> THE PROBLEM:
Begin at the line containing "center; gap: 14px" in the entries below and end at the line containing "border-bottom: 3px solid"; transcribe that range exactly and nothing outside it.

> INPUT DATA:

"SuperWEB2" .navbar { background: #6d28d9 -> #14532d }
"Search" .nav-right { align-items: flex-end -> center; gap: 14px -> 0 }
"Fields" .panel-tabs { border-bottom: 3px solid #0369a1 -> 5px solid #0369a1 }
==
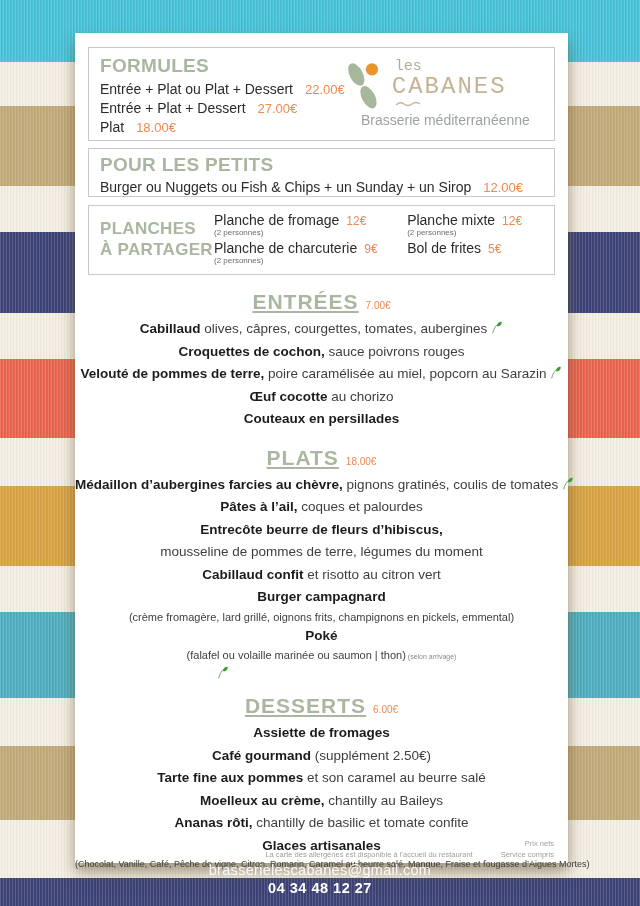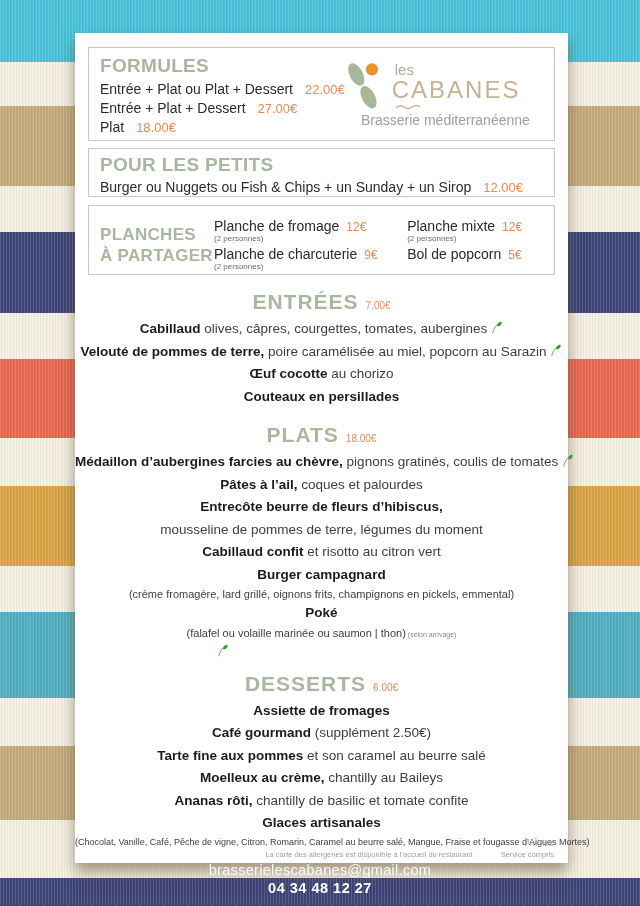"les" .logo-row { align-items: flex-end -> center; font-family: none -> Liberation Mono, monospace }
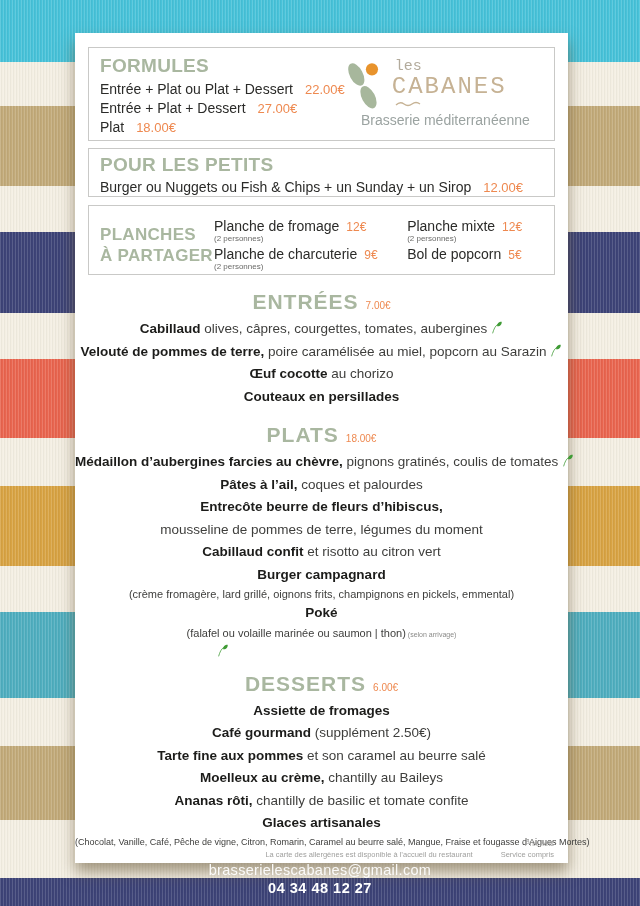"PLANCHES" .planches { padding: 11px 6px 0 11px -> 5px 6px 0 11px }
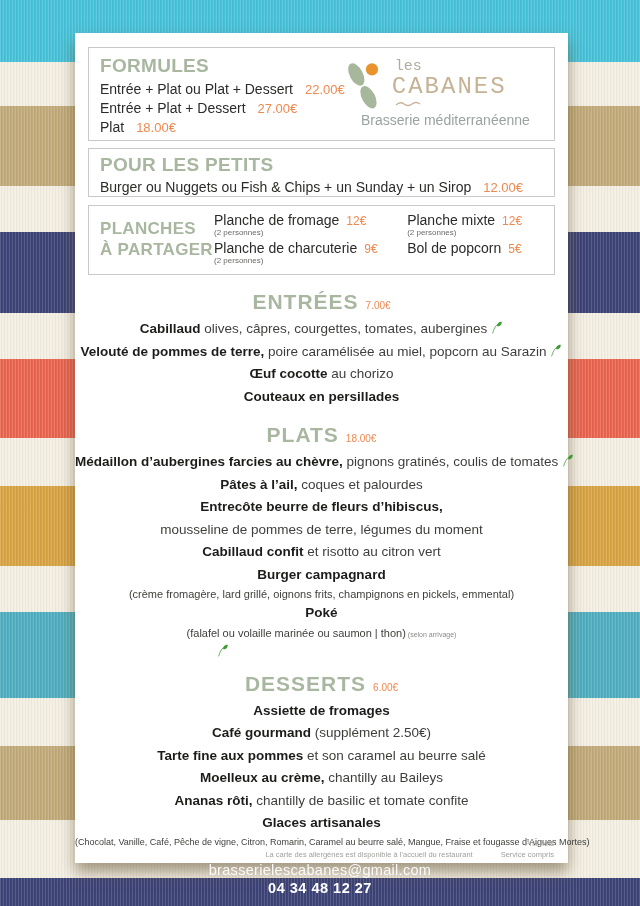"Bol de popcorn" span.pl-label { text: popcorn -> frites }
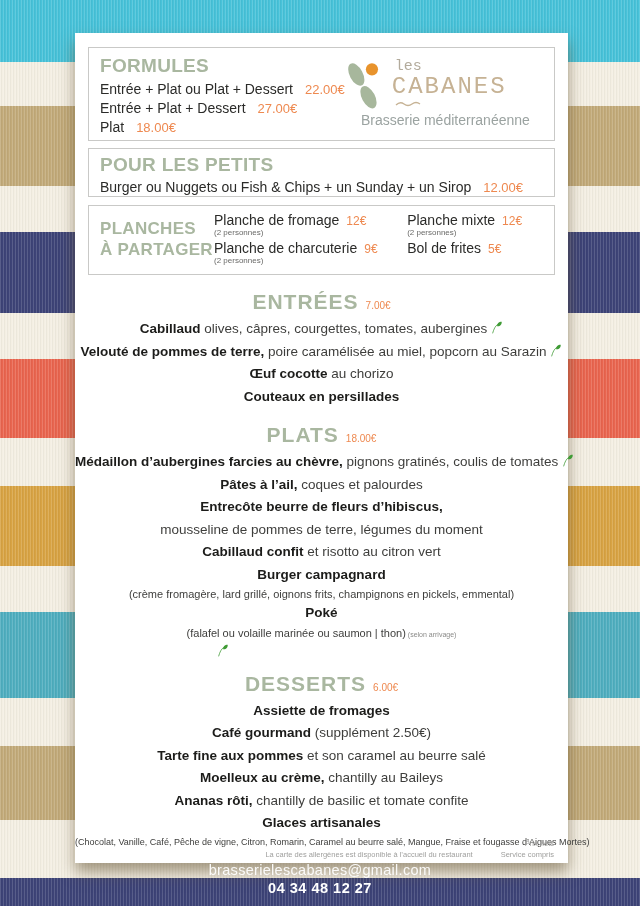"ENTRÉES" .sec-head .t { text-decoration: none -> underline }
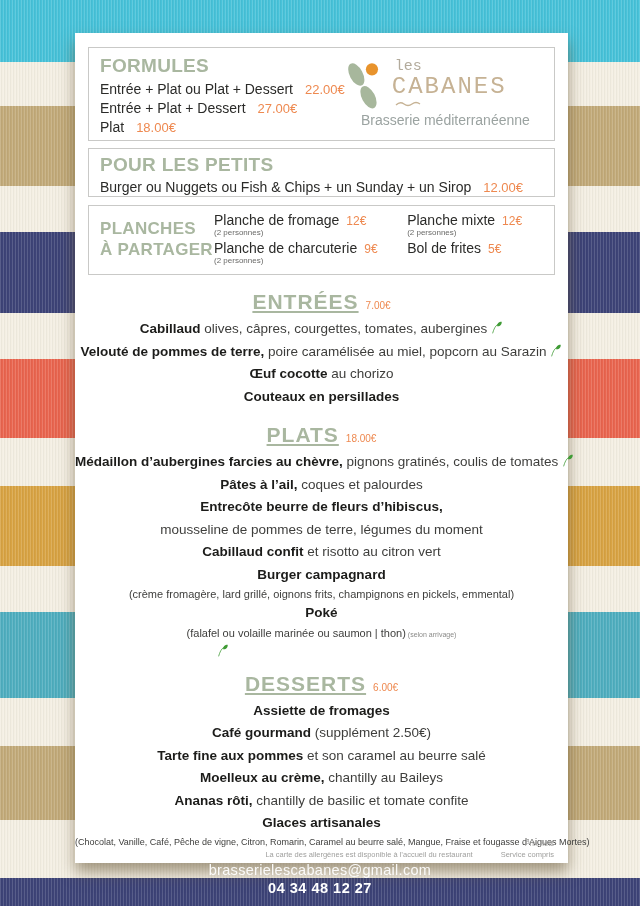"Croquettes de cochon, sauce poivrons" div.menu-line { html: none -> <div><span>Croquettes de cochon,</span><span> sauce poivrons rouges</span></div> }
==
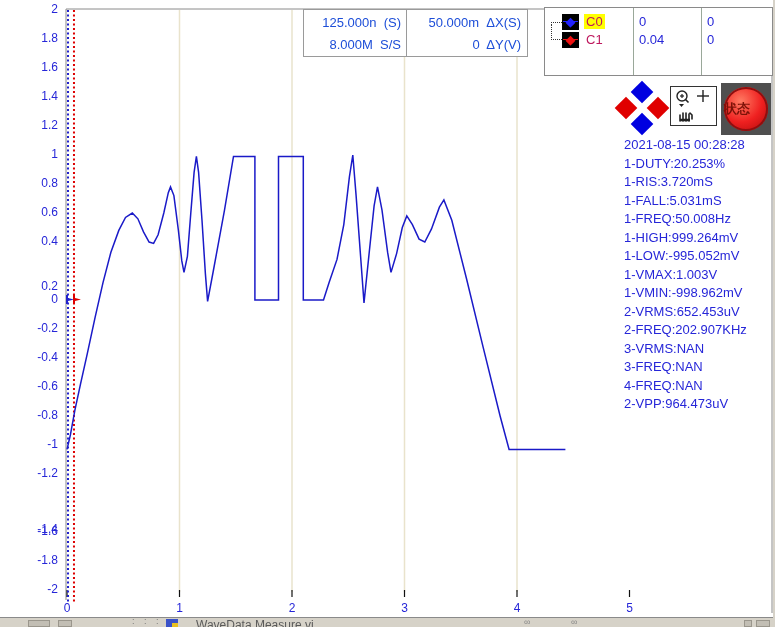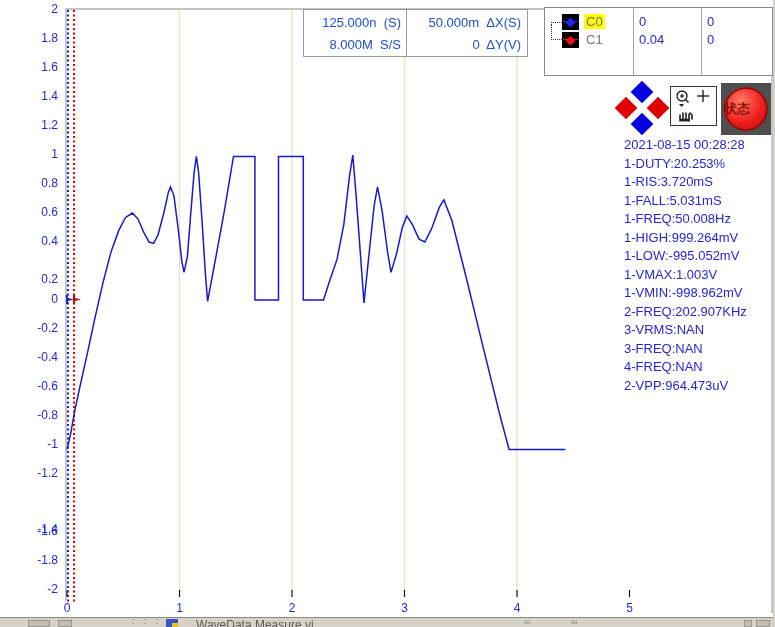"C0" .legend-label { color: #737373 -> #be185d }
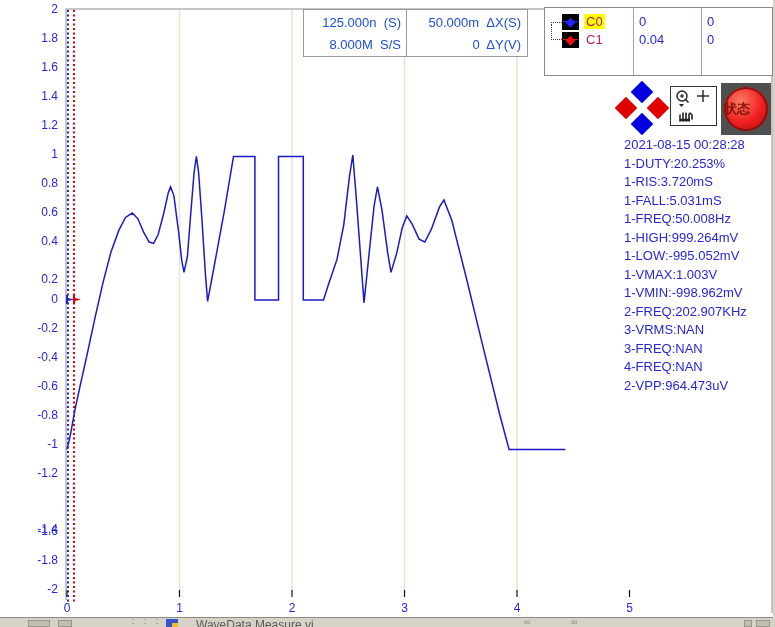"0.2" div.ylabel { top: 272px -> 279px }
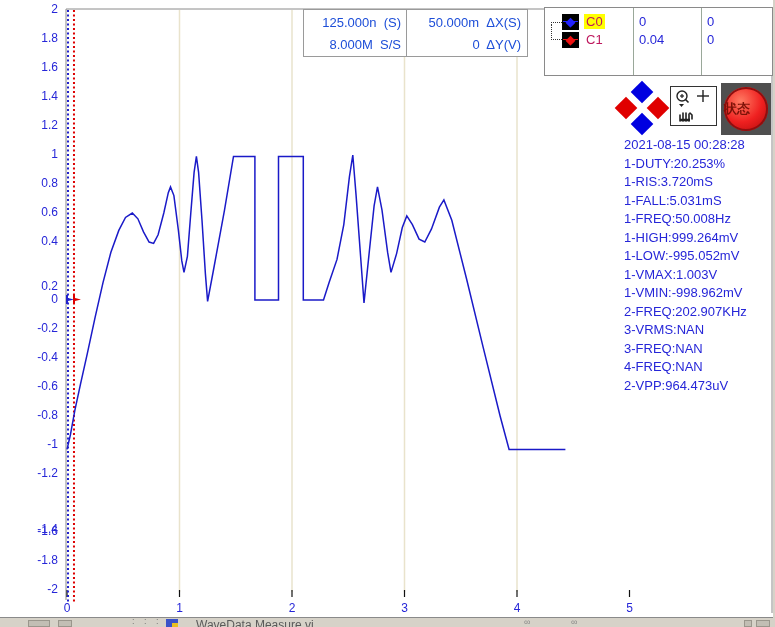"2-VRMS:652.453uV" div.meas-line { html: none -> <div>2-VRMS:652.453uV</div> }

> ANSWER FOR THE TASK:
"Search" .nav-right { align-items: flex-end -> center; gap: 14px -> 0 }
"Fields" .panel-tabs { border-bottom: 3px solid #0369a1 -> 5px solid #0369a1 }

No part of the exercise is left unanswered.